Serbia Under Pressure as U.S. Envoy Says It Never Backed Ukraine

Serbia is facing mounting pressure to condemn Russia for its role in the Ukrainian conflict and may face delays both in the construction of the South Stream pipeline and membership talks with the European Union.

Premier Aleksandar Vucic, whose Serbian Progressive Party won March 16 general elections, was “taken by surprise” after U.S. Ambassador to Serbia Michael Kirby said the government never openly supported the territorial integrity of Ukraine, his press office said in an e-mailed statement today.

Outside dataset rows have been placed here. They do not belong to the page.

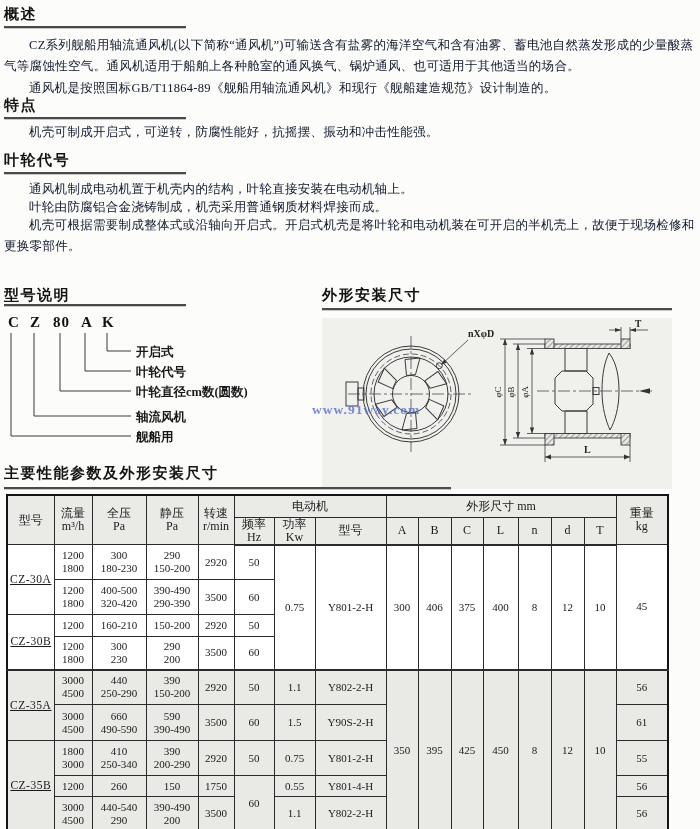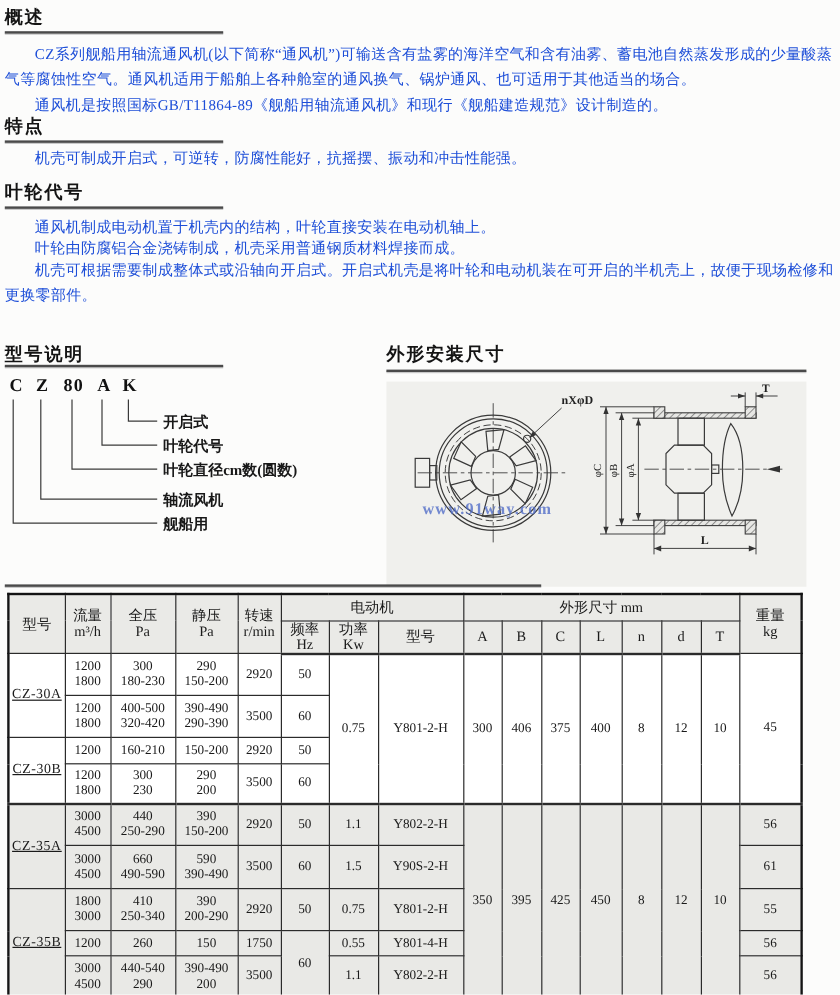--- a/index.html
+++ b/index.html
@@ -13,7 +13,7 @@
   .rule{position:absolute;height:2px;background:#4a4a4a;box-shadow:0 1px 0 #c9c9c9;}
   .para{
     position:absolute;left:4px;width:693px;margin:0;font-size:12.5px;line-height:21px;
-    text-indent:2em;letter-spacing:0.3px;color:#1d4ed8;
+    text-indent:2em;letter-spacing:0.3px;color:#0f172a;
   }
   .codeletter{position:absolute;font-size:15px;font-weight:700;letter-spacing:1px;color:#111;}
   .mlabel{position:absolute;left:136px;font-size:12.5px;font-weight:600;color:#181818;white-space:nowrap;}

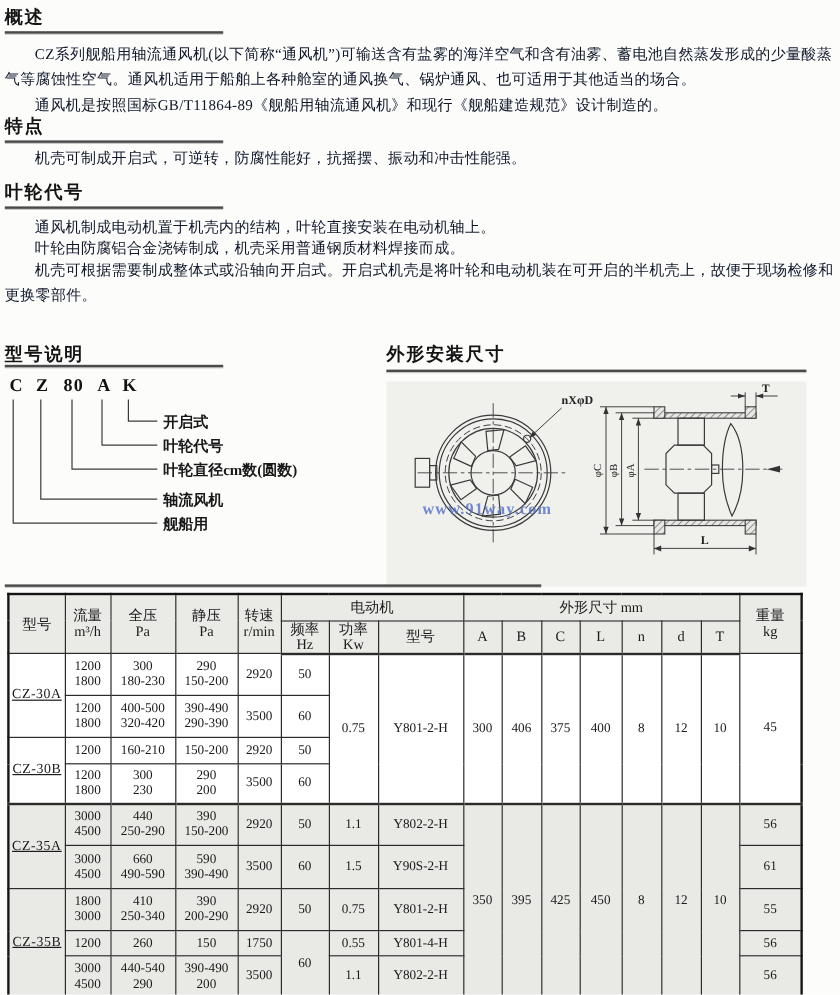--- a/index.html
+++ b/index.html
@@ -20,8 +20,8 @@
   #model-svg,#panel-svg{position:absolute;}
   #panel{position:absolute;left:322px;top:318px;width:350px;height:171px;background:#f0f0ed;}
   #watermark{
-    position:absolute;left:312px;top:416px;font-size:13.5px;font-weight:700;letter-spacing:1px;
-    color:rgba(82,110,200,0.8);z-index:5;font-family:"Liberation Serif","DejaVu Serif",serif;margin-left:40px;
+    position:absolute;left:312px;top:402px;font-size:13.5px;font-weight:700;letter-spacing:1px;
+    color:rgba(82,110,200,0.8);z-index:5;font-family:"Liberation Serif","DejaVu Serif",serif;
   }
   
   #tblwrap{position:absolute;left:6px;top:494px;}

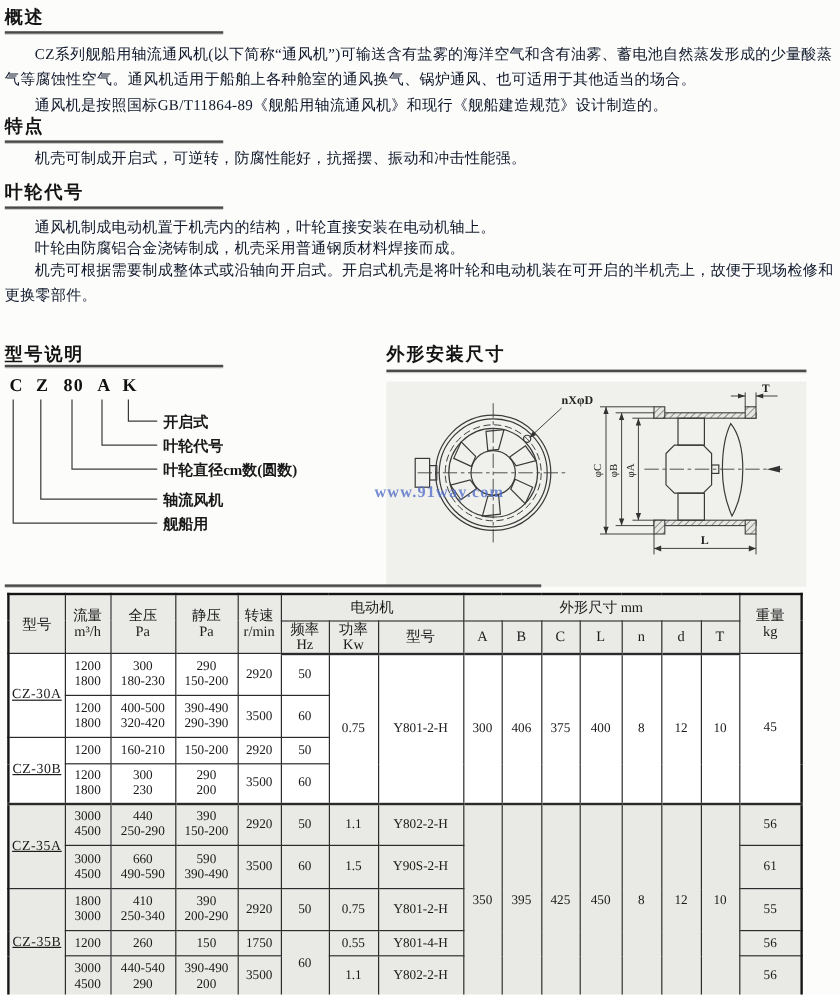--- a/index.html
+++ b/index.html
@@ -197,6 +197,7 @@
 
   <div id="watermark">www.91way.com</div>
 
+  <h2 class="sec" style="top:464px;left:4px">主要性能参数及外形安装尺寸</h2>
   <div class="rule" style="top:487px;left:4px;width:447px"></div>
 
   <div id="tblwrap">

Vucic has “personally on dozens of occasions clearly and unambiguously repeated the stance on respecting the territorial integrity of Ukraine, and even Crimea, as an integral part of the Ukrainian state,” his office said in Belgrade.

The Beta news agency published an interview with Kirby, who said Serbia has said aloud that it respects the territorial integrity of all United Nations member states, though Serb officials have never specified Ukraine and its territory.

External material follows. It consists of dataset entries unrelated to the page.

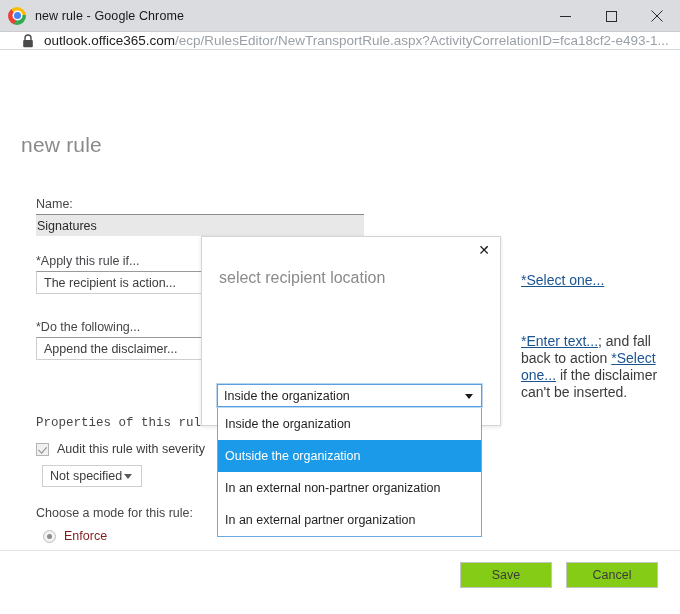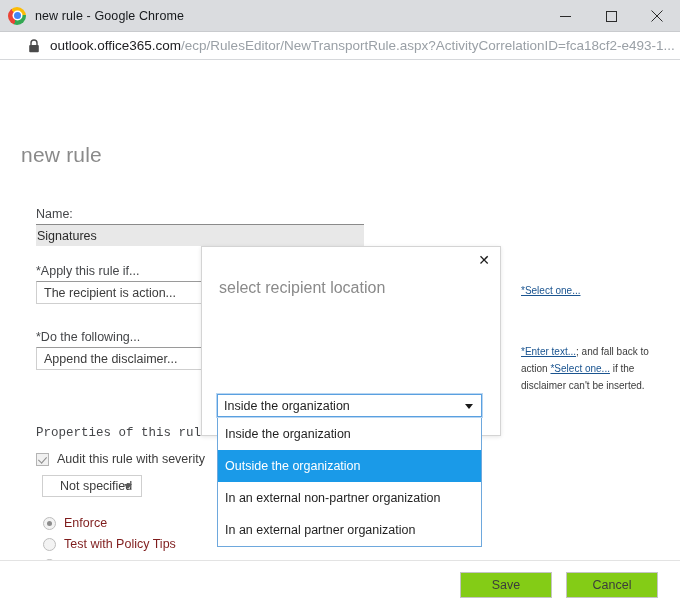--- a/index.html
+++ b/index.html
@@ -68,12 +68,12 @@
 
   
   .urlbar {
-    height: 28px;
+    height: 18px;
     background: #ffffff;
     border-bottom: 1px solid #d6d8db;
     display: flex;
     align-items: center;
-    padding-left: 28px;
+    padding-left: 22px;
     overflow: hidden;
   }
   .lock-icon {

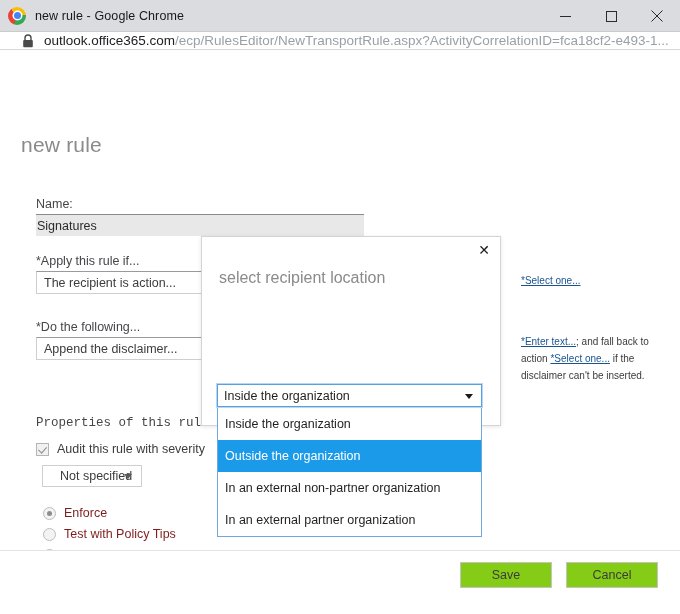--- a/index.html
+++ b/index.html
@@ -157,7 +157,7 @@
 
   .side-note {
     position: absolute;
-    font-size: 10px;
+    font-size: 14px;
     color: #3b3b3b;
     line-height: 17px;
     width: 150px;

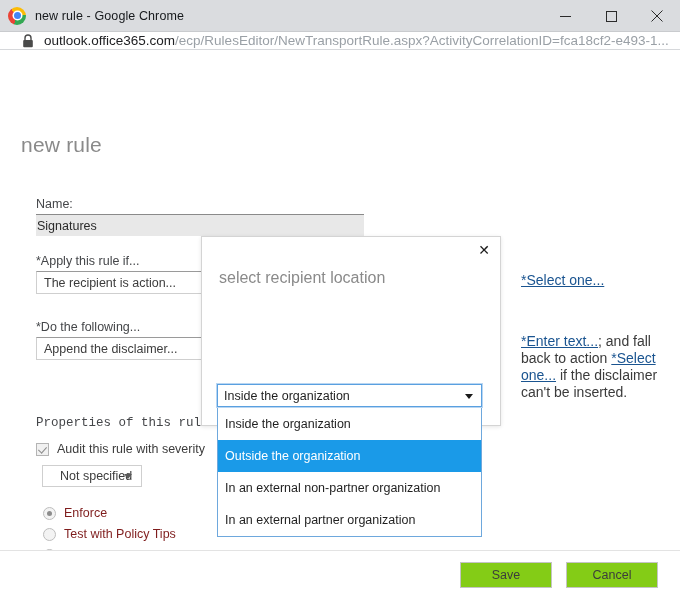--- a/index.html
+++ b/index.html
@@ -207,7 +207,7 @@
     border: 1px solid #cfcfcf;
     background: #ffffff;
     display: flex; align-items: center;
-    padding-left: 17px;
+    padding-left: 7px;
     font-size: 12.5px;
     color: #3c3c3c;
     margin-left: 6px;

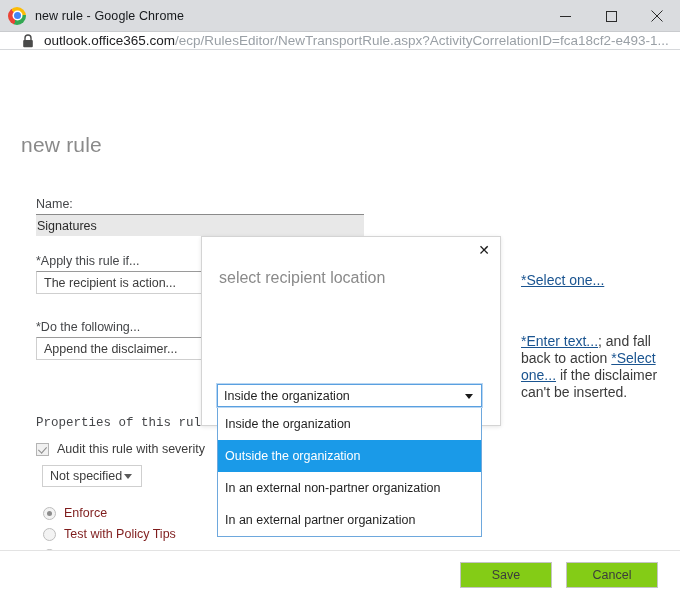--- a/index.html
+++ b/index.html
@@ -437,6 +437,7 @@
     </div>
 
     <div class="mode">
+      <div class="hdr">Choose a mode for this rule:</div>
       <div class="radio-row">
         <span class="radio sel"></span>
         <span class="radio-label">Enforce</span>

“It’s becoming harder and harder for Vucic to balance between Russia and the West, especially after the plane crash,” Tim Judah, a correspondent for the Economist and author of several books on the Balkans, said by phone today. “Positions of European Union members and Washington regarding Russia sanctions are getting closer now,” which makes it more difficult for any country, including Serbia, to exploit any lack of unity among western powers.

Shaky Economy

With the $40 billion economy facing a third recession in five years and a quarter of the working-age population jobless, Vucic wants to attract investors to boost jobs and growth in the biggest former Yugoslav republic.

He also wants to prepare Serbia to join the EU by 2019 and expects the formal opening of the first of 35 chapters as part of EU accession talks by October.

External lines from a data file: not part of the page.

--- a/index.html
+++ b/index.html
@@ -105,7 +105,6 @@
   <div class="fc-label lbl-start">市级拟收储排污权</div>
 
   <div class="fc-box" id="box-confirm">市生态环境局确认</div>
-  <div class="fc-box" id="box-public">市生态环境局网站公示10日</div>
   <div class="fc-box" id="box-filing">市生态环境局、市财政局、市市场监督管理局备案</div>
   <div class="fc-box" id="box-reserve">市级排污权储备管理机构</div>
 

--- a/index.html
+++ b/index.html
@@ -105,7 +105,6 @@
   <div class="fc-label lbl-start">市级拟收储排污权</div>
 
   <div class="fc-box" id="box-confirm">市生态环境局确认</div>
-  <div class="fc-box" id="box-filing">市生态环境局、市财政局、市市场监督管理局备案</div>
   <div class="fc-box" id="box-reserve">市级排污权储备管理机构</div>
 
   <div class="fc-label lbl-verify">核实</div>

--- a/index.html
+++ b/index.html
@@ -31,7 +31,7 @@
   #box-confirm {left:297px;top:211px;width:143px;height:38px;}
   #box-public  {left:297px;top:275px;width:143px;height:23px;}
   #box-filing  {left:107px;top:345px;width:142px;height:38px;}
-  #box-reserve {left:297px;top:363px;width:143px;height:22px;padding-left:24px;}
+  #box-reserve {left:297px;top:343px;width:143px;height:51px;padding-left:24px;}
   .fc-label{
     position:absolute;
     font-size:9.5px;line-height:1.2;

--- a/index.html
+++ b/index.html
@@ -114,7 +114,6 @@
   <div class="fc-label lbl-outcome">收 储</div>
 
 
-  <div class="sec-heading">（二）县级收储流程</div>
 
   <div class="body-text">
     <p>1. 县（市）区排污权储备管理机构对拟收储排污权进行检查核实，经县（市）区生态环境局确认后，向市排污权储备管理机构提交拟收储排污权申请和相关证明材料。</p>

“The U.S. is trying to diminish Russia’s influence on Europe, and Serbia, seen as Russia’s friend, can only expect pressure to grow” after the downing of Malaysia Air Flight 17 over Ukraine, Predrag Simic, a political analyst in Belgrade and the former Yugoslav ambassador to France, said by phone.

“As a result, we can wave goodbye to South Stream for at least five years and it will take time for Serbia to open the first chapter under EU accession talks,” Simic said.

The government will continue to pursue both EU accession and “good relations” with Russia in line with the mandate that led his party to a landslide victory three months ago, Vucic said in Belgrade today.

‘European Path’

“Serbia is on a European path, it will not give up its European goal,” Vucic said. “Whether we’ll always be able to meet all the expectations, that’s one of the challenges. We’re certainly trying.”

Serb President Tomislav Nikolic said in a July 10 interview that “Serbia has friends both in the West and in the East and they must not tear us apart, pulling us one way or the other.”

“I don’t expect Serbia to be in a position to make a choice between the two because Serbia would not be able to choose,” Nikolic said.